The smell of the sterile room was starting to get to me; with every inhale I anticipated my next exhale. A film began to cover my pupils as I slouched in the plastic-covered chair starring at the fragile life that had machines breathing for her. Noises around me were muffled as my mind struggled to comprehend what to expect. For the fourth time in a year’s span I found myself sitting in a hospital room where I had spent my last three holidays and birthday. The tasteless food and four cable channels became a norm to my family for as long as I could remember, but this year was different. My grandmother was always sick but she’d bounce soon enough; yet the lifeless body that lay in front of me now wasn’t the same woman that served me applesauce in a wine glass before Sunday night football. I drowned in the memories of my childhood when I suddenly realized: sometimes, things change, and they are never the same again.
Change is a fear stricken concept for most, if not all, people and I am not the exception. I stand firm to the saying, “if it’s not broke don’t fix it”, yet I find my life going through more changes than most celebrities go through spouses. I think of things in a very realistic, present-term way; and most of my feelings towards life all trace back to change. My grandmother was one of the only people I could ever depend on; she was the epitome of everything wholesome and now that she was gone I didn’t see a point in looking for any good in the world, knowing it would be a lost cause anyways.
To the spectators I may seem like a pessimistic, cynical, brutally honest person; but frankly, I just don’t get excitement in living in your dreams. I’m a person of action, I’m far from lovable, and I know fairytale endings are left on the silver screen after the credits role. After my grandmother passed I quit trusting people and did my best not to get too close to anyone. I knew that–even if it wasn’t intentional–they wouldn’t be there for me forever. Once the school year came to a close and June rolled around I had to get away from these artificial smiles. My grandmother always said, “If you’re bored: go help someone.” So I took her advice and spent a week in Purdy, Missouri.

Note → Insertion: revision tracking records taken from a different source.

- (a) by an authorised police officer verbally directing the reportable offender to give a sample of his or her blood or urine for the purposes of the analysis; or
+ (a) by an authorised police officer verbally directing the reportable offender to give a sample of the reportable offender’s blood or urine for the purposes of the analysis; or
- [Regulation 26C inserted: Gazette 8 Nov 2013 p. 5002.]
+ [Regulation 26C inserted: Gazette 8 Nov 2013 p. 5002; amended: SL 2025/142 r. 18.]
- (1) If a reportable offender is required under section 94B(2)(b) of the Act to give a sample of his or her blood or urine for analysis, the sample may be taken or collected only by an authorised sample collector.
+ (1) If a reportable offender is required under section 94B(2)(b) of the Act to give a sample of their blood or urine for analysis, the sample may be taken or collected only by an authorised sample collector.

I went to a camp called Barnabas that is designed for children with disabilities to ensure they have a full summer-camp experience granted their situations. There I met Olga, an adopted Russian about my age whose motorized wheelchair she controlled with her only two fingers. Olga’s biological parent’s survived the Chernobyl disaster but as a result everything in them and on them was poisoned with radiation, thus was Olga. They gave her up for adoption and Olga spent her first years of life hungry and neglected in a metal crib. On the bottom bunk in her cabin she told me these stories through her teeth as she made bracelets for every camper, counselor, and cook there; with the embroidery string looped around her only big toe she held the loose string with her two fingers and pulled the knots tight with her teeth. Olga’s hard past carried her into a brighter day. She never forgot where she came from and counts her disabilities as a blessing because she’s able to share her light to other sorrowful souls. There I modified my view of happiness and was shown how important simplicity really is.
Olga reminded me there still is some good in the world. This day, 3 years later, I can still look down at the colored strings tied around my left wrist and be reminded of the 14-year-old smile that dragged me out of myself and instilled all those morals my grandmother talked about. That pessimistic, cynical, brutally honest person is still apart of me but now she’s not hopeless. Unlike the majority I no longer have to live in my dreams, but I know I have the power to live them out. Change chases after us and attacks without warning but we have the choice to run with it or let the it smack us in the face like a frigid wind on our already cold cheeks. We have the choice to sit in that numbness or become a child to our new situations and absorb all of its experiences. I am strong, I am wise, I am realistic. I think I’ve lost just enough hope to grow up and kept just enough of my innocence to remain a child for as long as I choose.